If you’ve read Margot Lee Shetterly’s New York Times bestseller Hidden Figures or watched the Oscar-nominated film adaptation of the same name, you’ve probably asked yourself, “Why haven’t I heard this story before?” You’re not alone.
In the nearly year and a half since Shetterly published her book, which chronicles the little-known history of African American women mathematicians and engineers at NASA during the mid-20th century, that’s the question she is asked most often. The author spoke in Sarratt Cinema Feb. 20 as part of an event sponsored by the Office for Equity, Diversity and Inclusion and the office of Vice Provost for Inclusive Excellence Melissa Thomas-Hunt.
“People frequently ask that question as if not knowing the story somehow implies a personal failure on their part,” Shetterly said. Yet despite growing up in Hampton, Virginia, the daughter of a career research scientist at the NASA Langley Research Center, Shetterly didn’t know the story until she began researching her book in 2010.
“My father went to college with one of (aerospace engineer) Mary Jackson’s nieces.

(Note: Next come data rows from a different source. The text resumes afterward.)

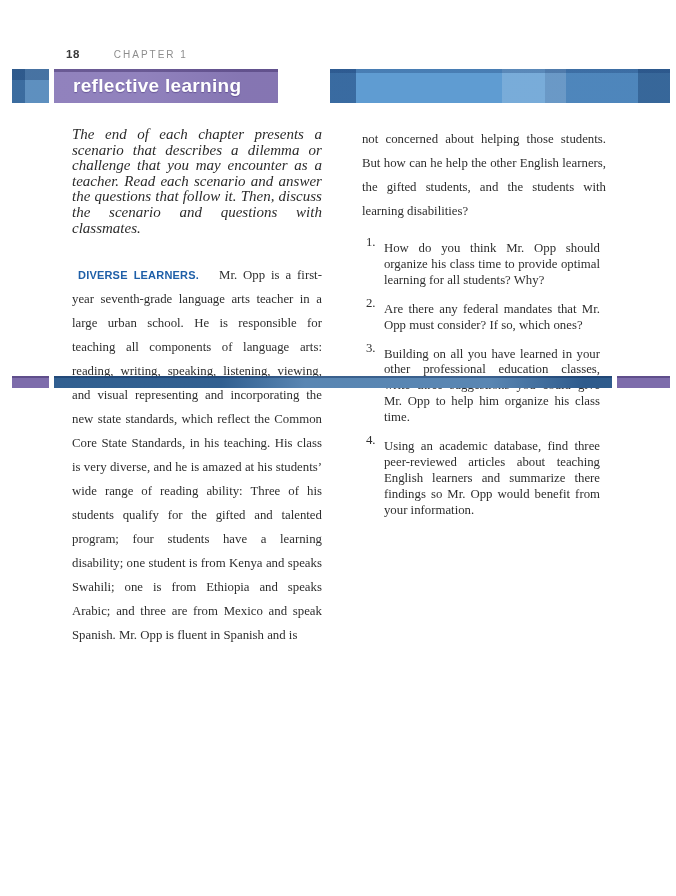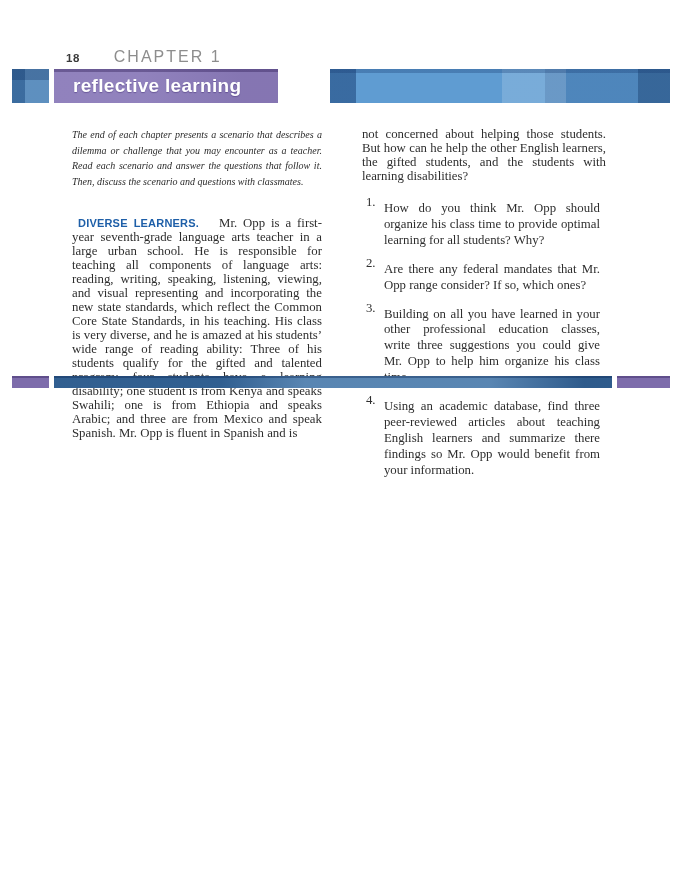--- a/index.html
+++ b/index.html
@@ -20,7 +20,7 @@
     font-family:"Liberation Sans", sans-serif;
   }
   .page-number { font-size:11.5px; font-weight:bold; color:#3a3a3a; letter-spacing:0.5px; }
-  .chapter-label { font-size:16px; color:#8d8d8d; letter-spacing:2px; }
+  .chapter-label { font-size:10px; color:#8d8d8d; letter-spacing:2px; }
 
   
   .banner-row { position:absolute; top:57px; left:0; width:676px; height:34px; }

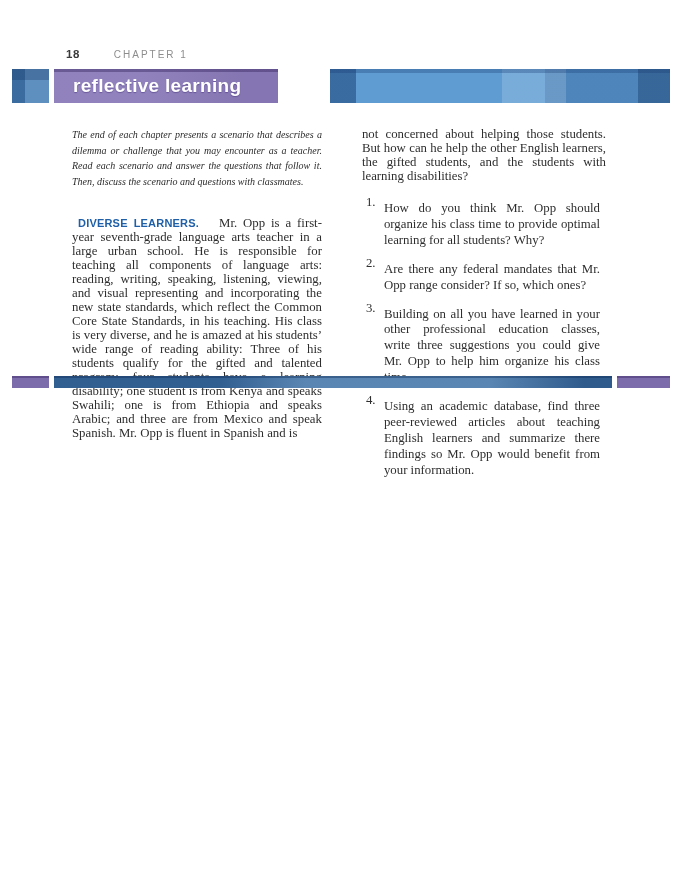--- a/index.html
+++ b/index.html
@@ -65,7 +65,7 @@
   .col-right { width:274px; }
 
   .intro-note {
-    font-style:italic; font-size:10px; line-height:15.6px;
+    font-style:italic; font-size:15px; line-height:15.6px;
     margin-bottom:15px; color:#2b2b2b;
   }
   .body-text { font-size:12.8px; line-height:14px; }

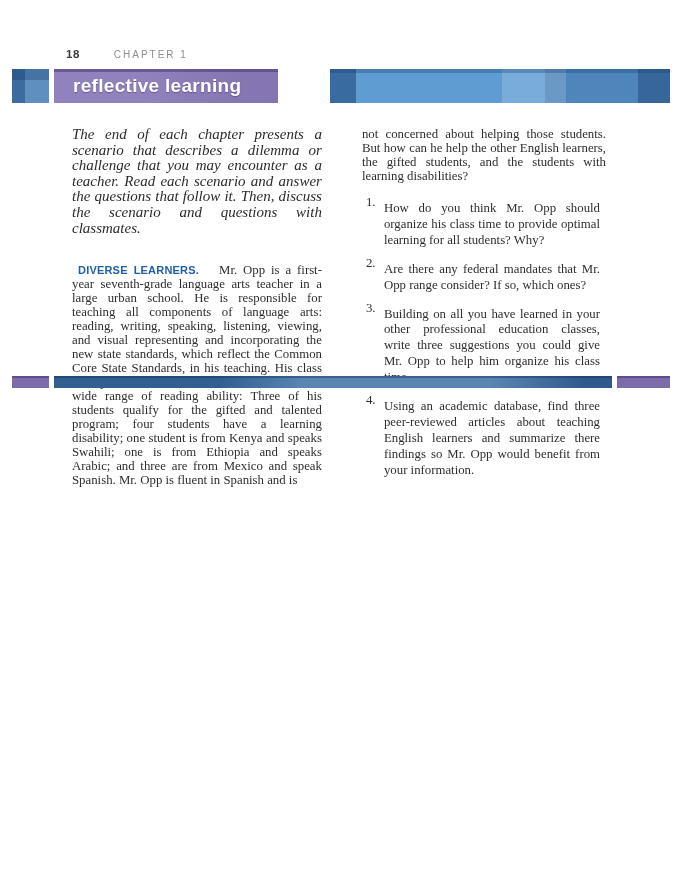--- a/index.html
+++ b/index.html
@@ -68,7 +68,7 @@
     font-style:italic; font-size:15px; line-height:15.6px;
     margin-bottom:15px; color:#2b2b2b;
   }
-  .body-text { font-size:12.8px; line-height:14px; }
+  .body-text { font-size:12.8px; line-height:24px; }
 
   .scenario-heading {
     font-family:"Liberation Sans", sans-serif;

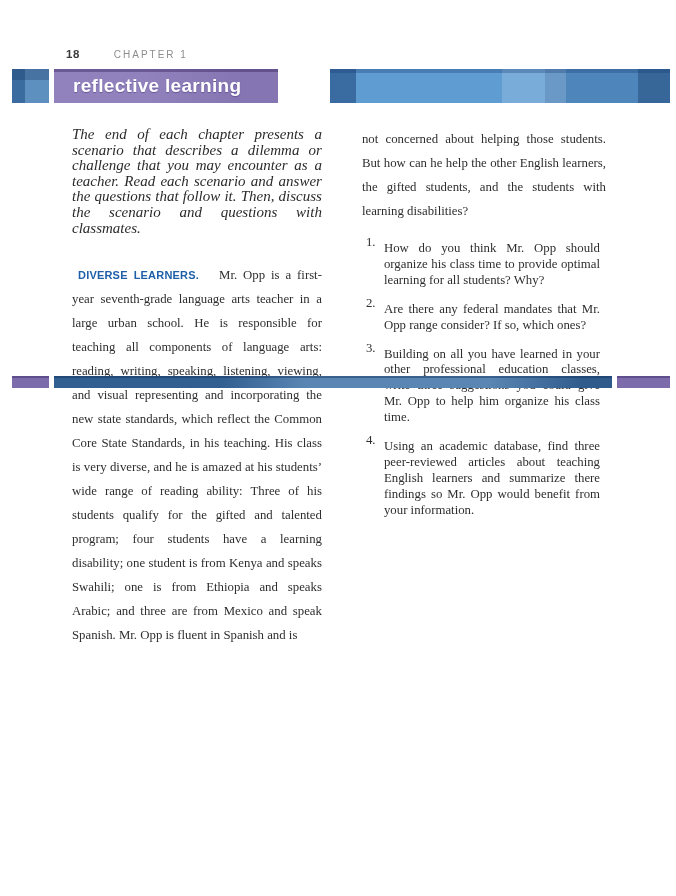--- a/index.html
+++ b/index.html
@@ -145,7 +145,7 @@
       <p class="body-text">not concerned about helping those students. But how can he help the other English learners, the gifted students, and the students with learning disabilities?</p>
       <ol class="questions-list">
         <li>How do you think Mr. Opp should organize his class time to provide optimal learning for all students? Why?</li>
-        <li>Are there any federal mandates that Mr. Opp range consider? If so, which ones?</li>
+        <li>Are there any federal mandates that Mr. Opp must consider? If so, which ones?</li>
         <li>Building on all you have learned in your other professional education classes, write three suggestions you could give Mr. Opp to help him organize his class time.</li>
         <li>Using an academic database, find three peer-reviewed articles about teaching English learners and summarize there findings so Mr. Opp would benefit from your information.</li>
       </ol>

But before he was hired at NASA, he had never heard of the black women who were working there or anything about the work that they were doing,” Shetterly said.
“When he arrived at that campus in 1964 for his first day of work, Dorothy Vaughan had already been on the job for two decades,” she said. “Mary Jackson and Katherine Johnson each had been there for more than 10 years.” These women and countless others worked as human computers and helped calculate the trajectories, launch windows and emergency back-up return paths for Project Mercury, the United States’ first human spaceflight program; the 1969 Apollo 11 mission to the moon; and more.
Shetterly said the emotions that accompany the “Why didn’t I know?” question range from elation to frustration. “I hear that elation when it’s asked by a girl or young woman who is passionate about science or math or engineering and finally feels that she has found her people,” she said. “I also hear it asked with anger and with sadness, particularly from older people of color or from women who are fighting their way up through the sciences—especially the women from that generation who became teachers or who wanted to become engineers and didn’t find that pathway and didn’t know that they were part of this invisible sisterhood.
“Why has it taken us so long to tell these stories, and why didn’t we turn Dorothy Vaughan, Mary Jackson, Katherine Johnson and Christine Darden into role models and use them to pull generations of young people, particularly young women, into science careers?” she said.
The answer to this question is complex, Shetterly said. The work these women did was classified, and they performed their jobs dutifully and without expectation of fanfare. More significantly, the black women were physically segregated from their white counterparts, and the work of women as a whole was valued less than that of their male peers, rendering them even less visible.
“I don’t know that there is any perfect or pat answer to the question, but the more time I spend trying to answer it, the more I’ve come to believe that there is another question that is ultimately more meaningful when it comes to stories like this,” Shetterly said. “And that is: What else have we missed?”
For Shetterly, the lack of documented stories like the ones depicted in her book during her childhood and adolescence created an avoidance of history, despite growing up with these women in her community.
“My textbooks would offer cursory information about the state of blacks in America, but they offered virtually nothing about black Americans as individuals and as communities, who I knew firsthand were as engaged in the pursuit of life, liberty and happiness as any other group of citizens in our country,” she said.
“What I wanted to know was, where were the black protagonists? I could never square the textbooks’ narrow and degrading presentation of the past with my particular present, and certainly had problems attaching the past to my future.” In college, Shetterly majored in finance and avoided history classes “like the plague,” she said.
“The absence of fully realized portraits of people who pushed our country to live up to its founding ideals—not despite their history but because of their history—has created a powerful vacuum,” said Shetterly, who was inspired to pen Hidden Figures, her first foray into book writing, to help fill this void.
“America is about the lives and the beliefs and the stories of every single person in this country, no matter where they came from or how or when they got here,” she said.
“Hidden Figures naturally has particular resonance for people who are black or female or scientists, or all three, but this history is ours—it is all of ours—and in a time when our country can seem fractured beyond repair, the power of story is such that it is still possible for people who believe themselves to be incompatibly different to see some things the same way.”
“By telling this story, Ms. Shetterly has shined a light on critical figures in our nation’s history and inspired countless new future scientists, researchers, scholars and leaders,” Thomas-Hunt said in her introduction of the author. “The success of Hidden Figures is a testament to Ms. Shetterly’s outstanding research, commitment and talent and also speaks to the tremendous appetite in our country for more of these untold stories. By telling the story so well, Hidden Figures has opened doors that have been closed for far too long.”
“Telling stories is a way to connect across differences and bring people together,” said Tina Smith, interim vice chancellor for Equity, Diversity and Inclusion. “Yearlong planning and collaboration among our office, the Office for Inclusive Excellence, the Graduate School, the dean of students and The Martha Rivers Ingram Commons resulted in an event enjoyed by undergraduate and graduate students, faculty and staff—different individuals from different spaces across the Vanderbilt campus.”